A new study published in Neuron suggests that our ability to respond with outrage toward people who attempt to harm us is seated in a brain region called the ventromedial prefrontal cortex (VMPC).Patients with damage to this brain area are unable to conjure a normal emotional response to hypothetical situations in which a person tries, but fails, to kill another person. Therefore, they judge the situation based only on the outcome, and do not hold the attempted murderer morally responsible.The findings support the idea that making moral judgments requires at least two processes — a logical assessment of the intention, and an emotional reaction to it.

A new study published in Neuron suggests that our ability to respond with outrage toward people who attempt to harm us is seated in a brain region called the ventromedial prefrontal cortex (VMPC).

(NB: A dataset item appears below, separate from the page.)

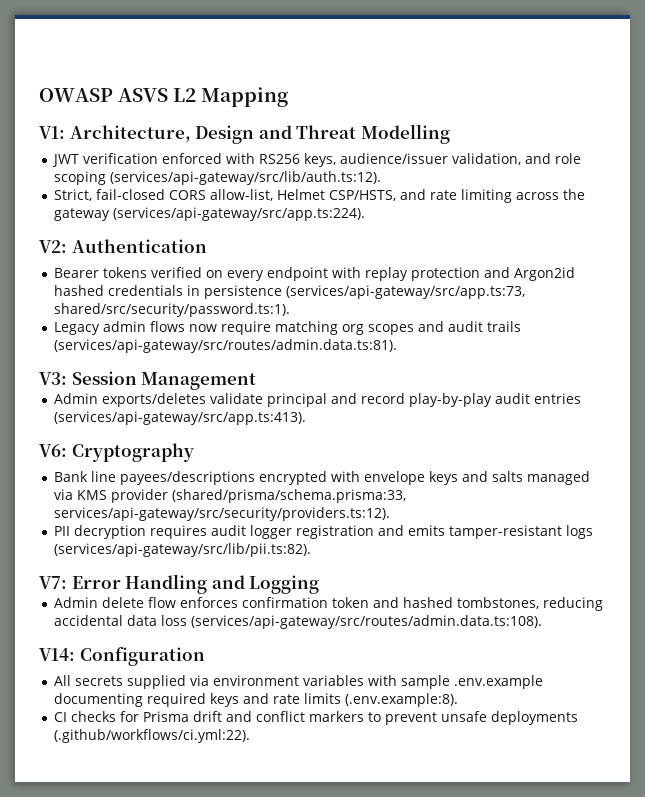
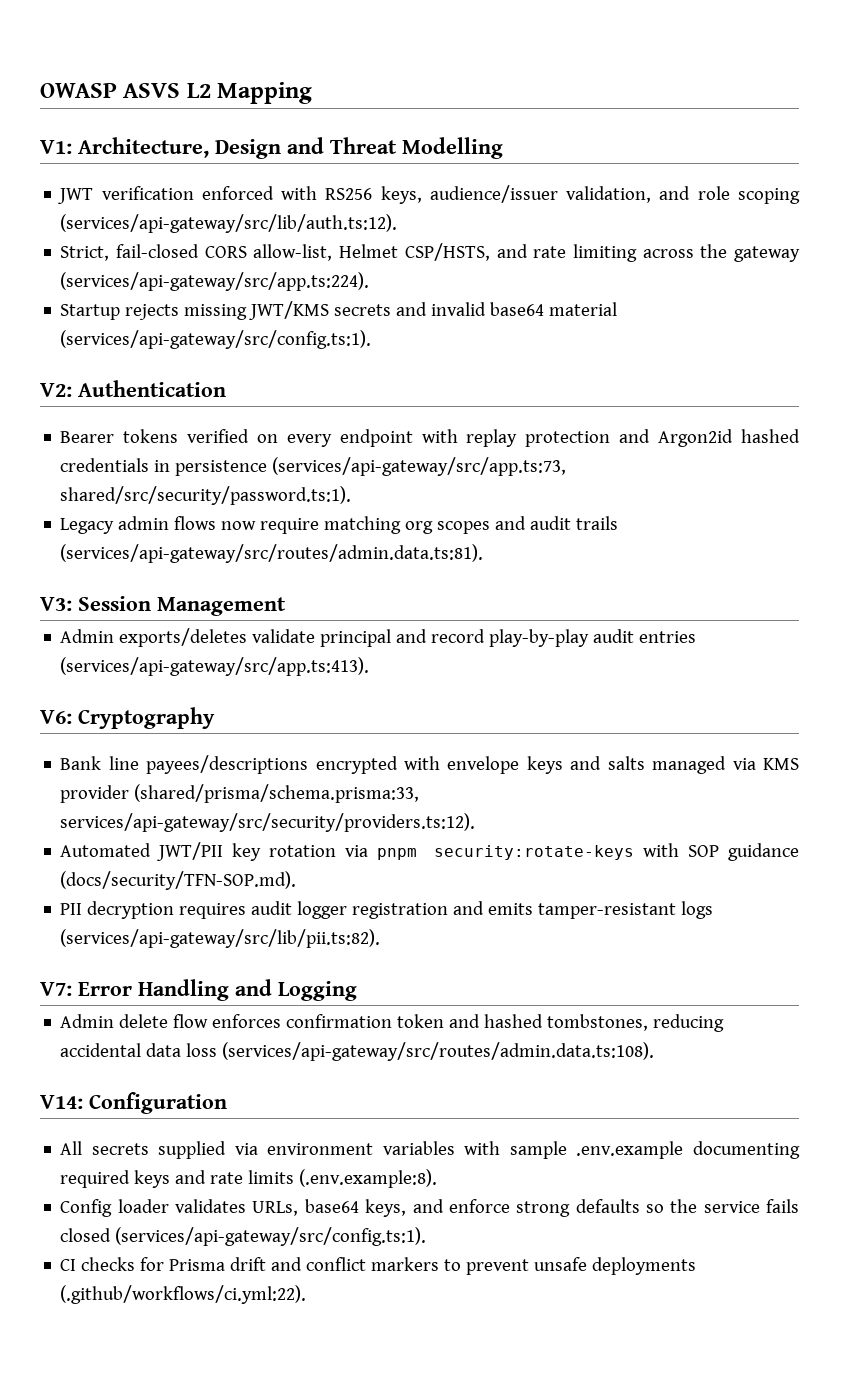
+ Startup rejects missing JWT/KMS secrets and invalid base64 material (services/api-gateway/src/config.ts:1).
+ Automated JWT/PII key rotation via pnpm security:rotate-keys with SOP guidance (docs/security/TFN-SOP.md).
+ Config loader validates URLs, base64 keys, and enforce strong defaults so the service fails closed (services/api-gateway/src/config.ts:1).

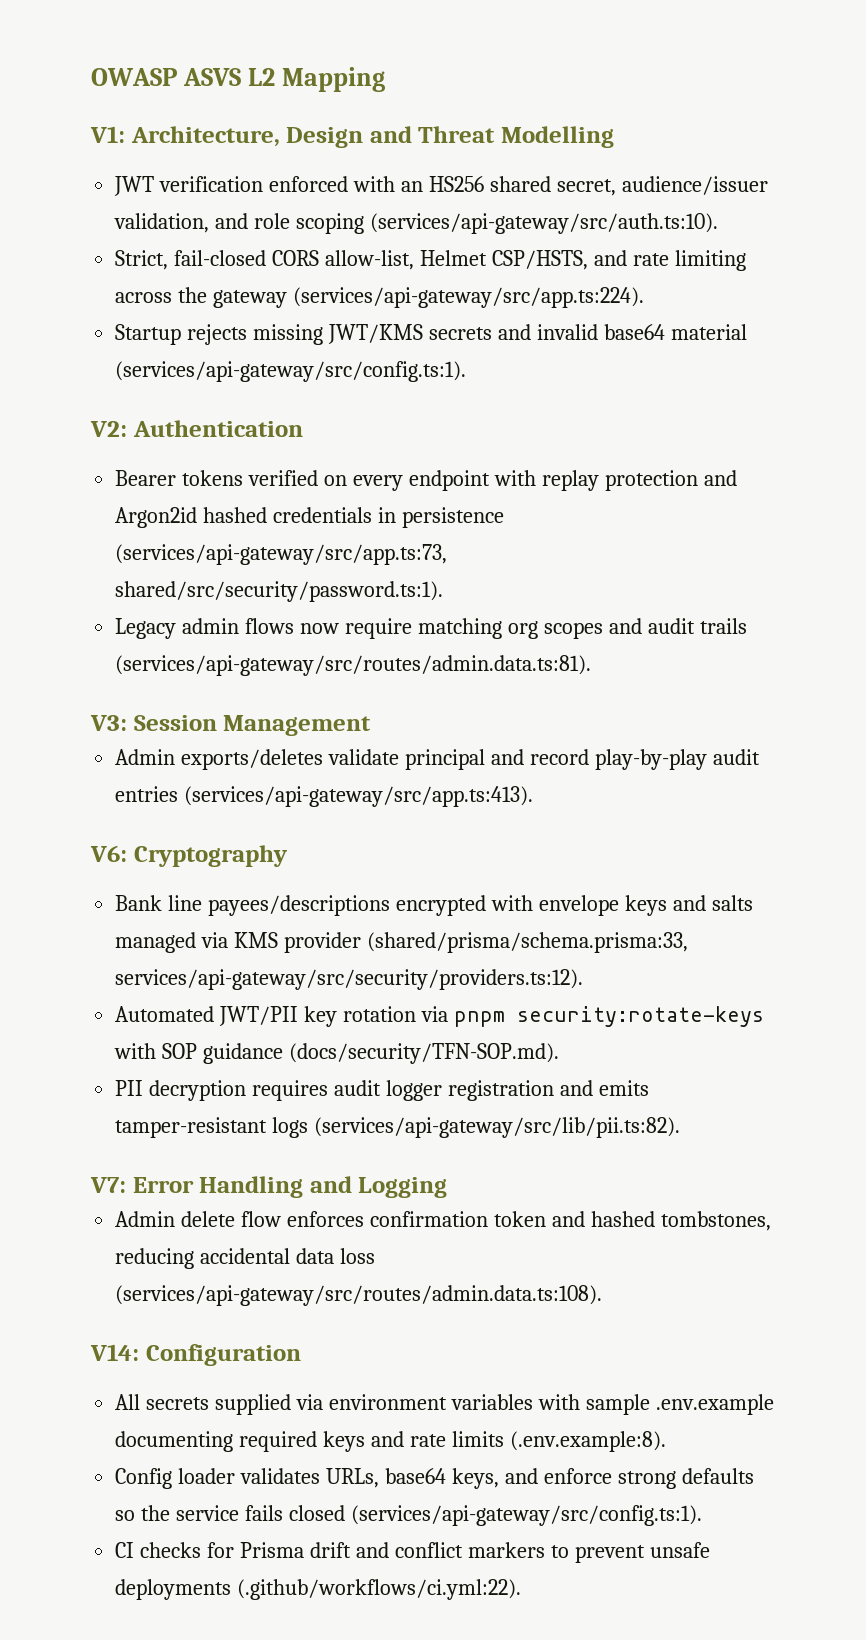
- JWT verification enforced with RS256 keys, audience/issuer validation, and role scoping (services/api-gateway/src/lib/auth.ts:12).
+ JWT verification enforced with an HS256 shared secret, audience/issuer validation, and role scoping (services/api-gateway/src/auth.ts:10).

Patients with damage to this brain area are unable to conjure a normal emotional response to hypothetical situations in which a person tries, but fails, to kill another person. Therefore, they judge the situation based only on the outcome, and do not hold the attempted murderer morally responsible.

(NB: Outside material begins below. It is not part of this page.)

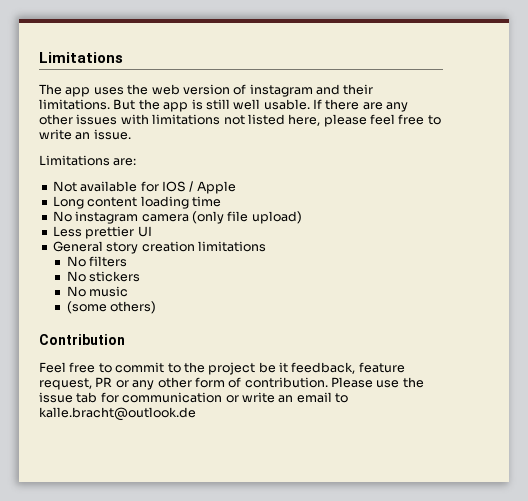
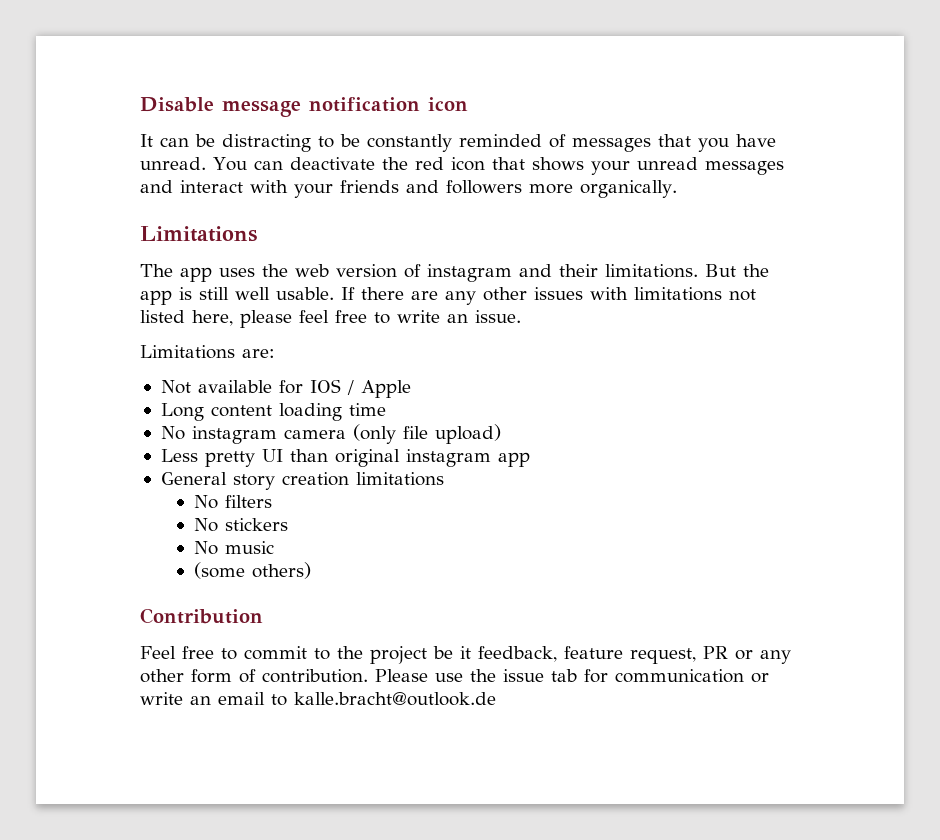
+ Disable message notification icon
+ It can be distracting to be constantly reminded of messages that you have unread. You can deactivate the red icon that shows your unread messages and interact with your friends and followers more organically.
- Less prettier UI
+ Less pretty UI than original instagram app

The findings support the idea that making moral judgments requires at least two processes — a logical assessment of the intention, and an emotional reaction to it.

Researchers studied a group of nine patients with damage (caused by aneurisms or tumors) to the VMPC, a plum-sized area located behind and above the eyes, associated with regulating emotions. Such patients have difficulty processing social emotions such as empathy or embarrassment, but "they have a perfectly intact capacity for reasoning and other cognitive functions," says Liane Young, a postdoctoral associate in MIT's Department of Brain and Cognitive Sciences and lead author of a paper.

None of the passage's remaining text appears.